Anyway, please blog about this -- I think we can all count Lynn's lone voice as an inspiration to go the mile where the MSM fears to tread, regardless of your political affiliation. And bloggers who can turn out, please do.
Friday, August 22
by Sue on Fri 22 Aug 2008 09:10 AM EDT
August 20, 2008
Thursday, August 21
by Sue on Thu 21 Aug 2008 08:38 AM EDT
According to the City Paper, Duquesne now includes sexual orientation among the classes against whom one may not discriminate. Previously, the school permitted the establishment of a campus Gay-Straight Alliance (GSA). News of the non-discrimination language change was news to the GSA. So much for the School of Communication.
Anyway, now the GSA is lobbying for domestic partner benefits. Duquesne doesn't think Uncle Ratzie would like that. I can kind of see their point. It is one thing to say that individuals who happen to be gay should not be targeted for abuse. That's consistent with Catholic teaching (if not practice). Spending Catholic $$ to lift up the relationships of unwed couples, straight and gay seems to be pushing it. A fine line, perhaps.

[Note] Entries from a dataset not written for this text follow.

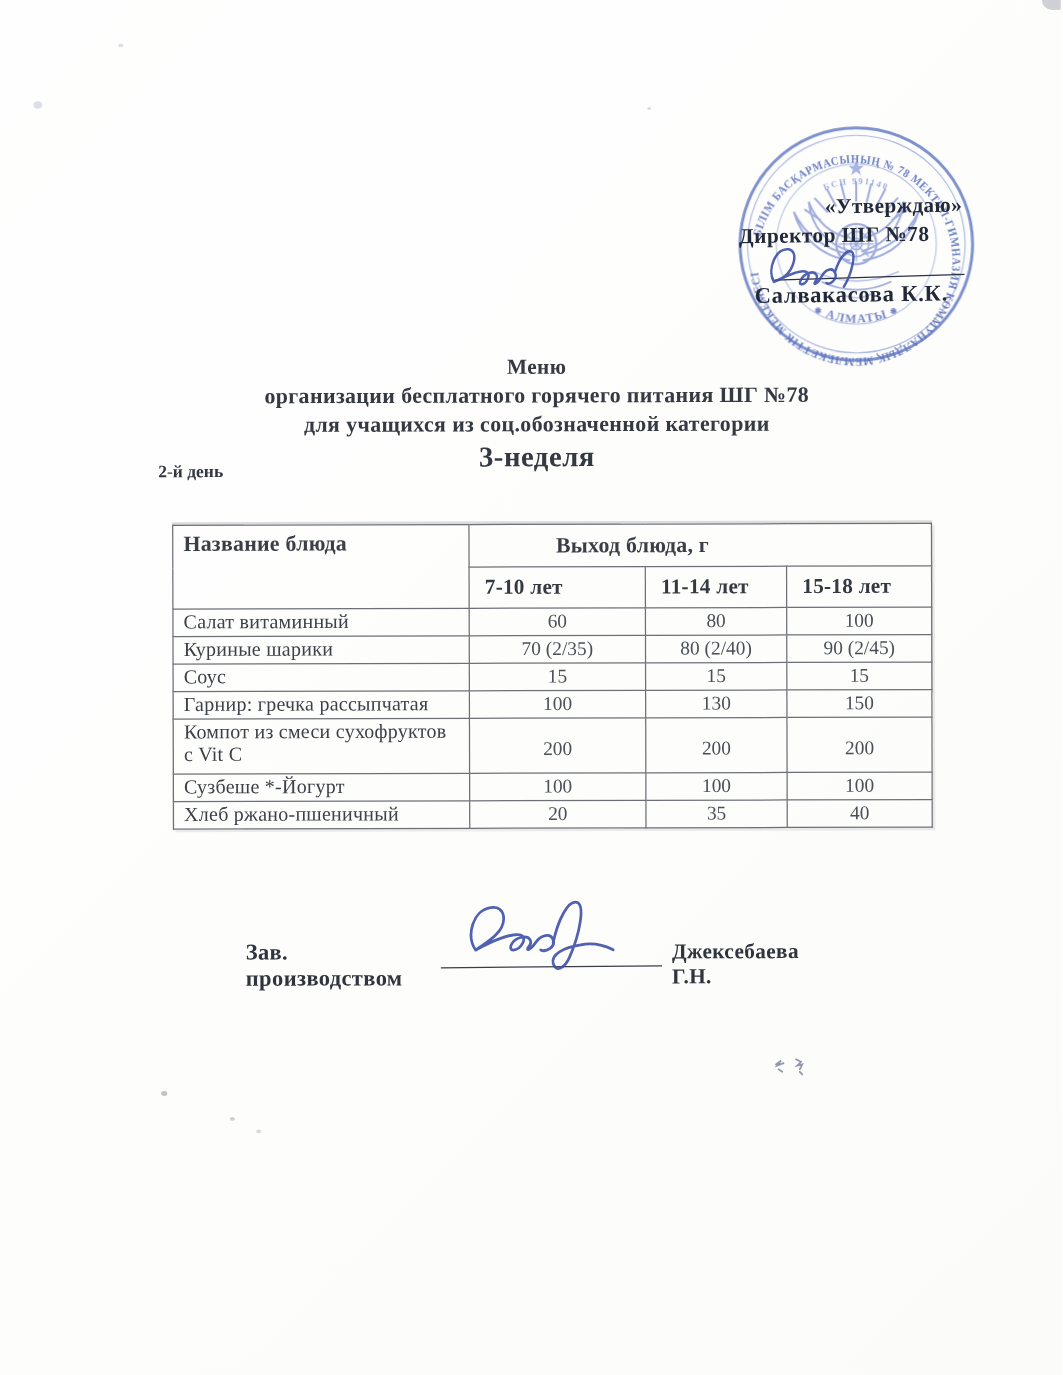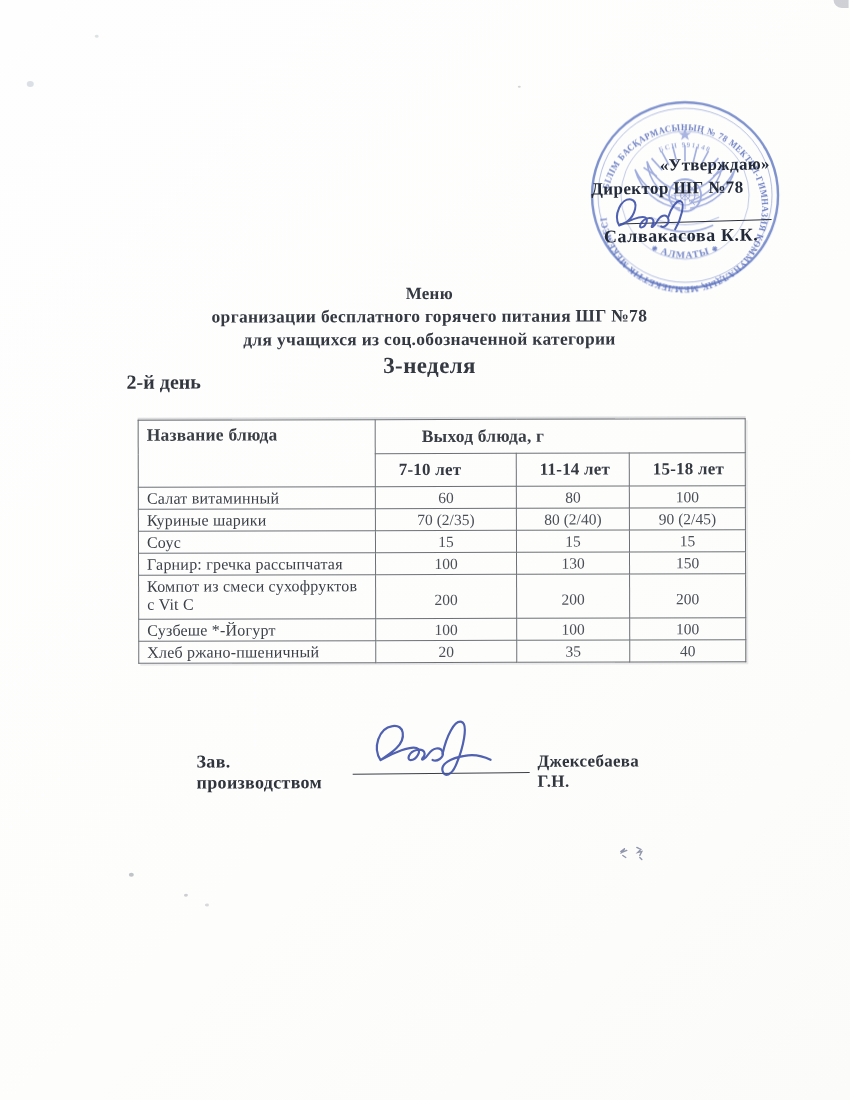"2-й день" .day-label { font-size: 20px -> 14px }
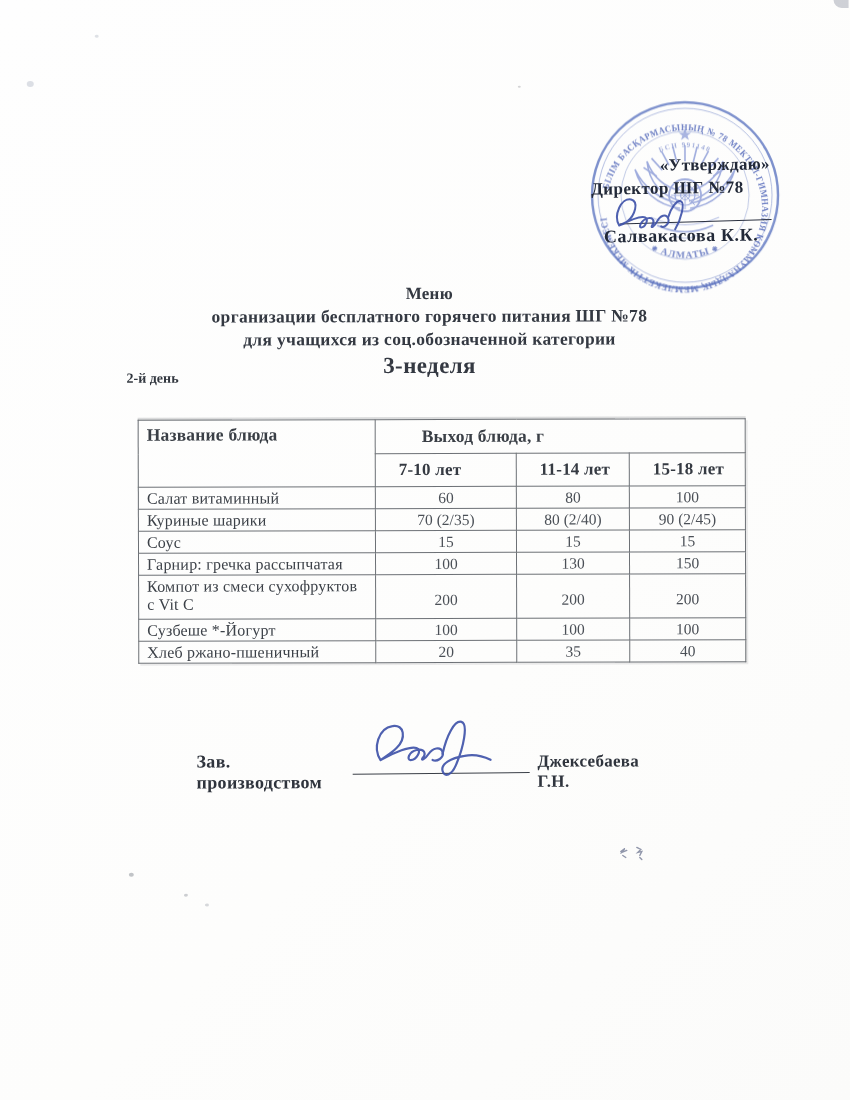"Выход блюда, г" th.yield-head { padding-left: 46px -> 69px }
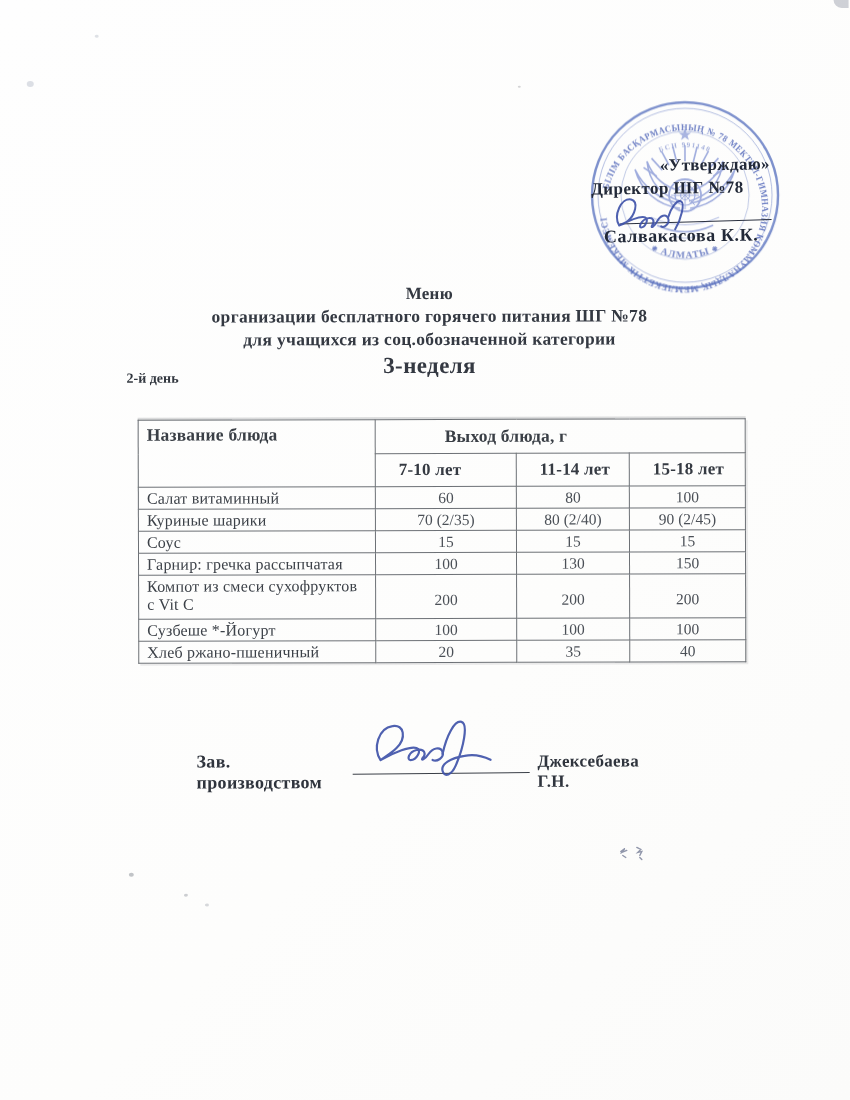"7-10 лет" th.age { padding-left: 23px -> 12px }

What would be more advantageous is for the GSA to push for open dialogue to challenge the corners of the campus where sexual orientation is not respected and valued. Make everyone on campus say the word "gay" and smile in a genuine, non-smirky way. I just can't imagine someone accepting a job at Duquesne and then quibbling about domestic partner benefits. But I'm still hung up on the censorship of WDUQ over Planned Parenthood.
by Sue on Thu 21 Aug 2008 08:21 AM EDT
Jerome Sherman must have read my blog yesterday because his background piece on Andre Thomas is featured in this morning's Post-Gazette. Or perhaps I am prescient.
I am dissatisfied. The article lays out Mr. Thomas' woes and troubles fairly objectively along with his efforts to turn things around. But anyone who thinks that attending church a few times and talking with the church pastor about communication and church attendance is the groundwork for an intervention .... sigh. What are people thinking? You can't pray away mental illness. Prayer and a faith community can be a good part of a support system, but at what point will someone in his support system put some accountability on Mr. Thomas for his own actions?
Mr. Sherman cannot access Mr. Thomas' records as far as any MH treatments or D&A treatments so we'll never know. And none of that, as I've said all along, justifies police brutality. The police should have used the necessary force to subdue him and that's it. Kicking someone is never part of that equation.
This is going to turn into the poor would-be Christian black man against the big bad police state. What a horrendous way to diminish the life of Andre Thomas. Too bad we can't scrutinize his life a bit more as a human being who needed help against the underfunded mental health system (and maybe the big bad insurance industry but I'm just speculating that he didn't have health insurance as he was self-employed). That might actually help people.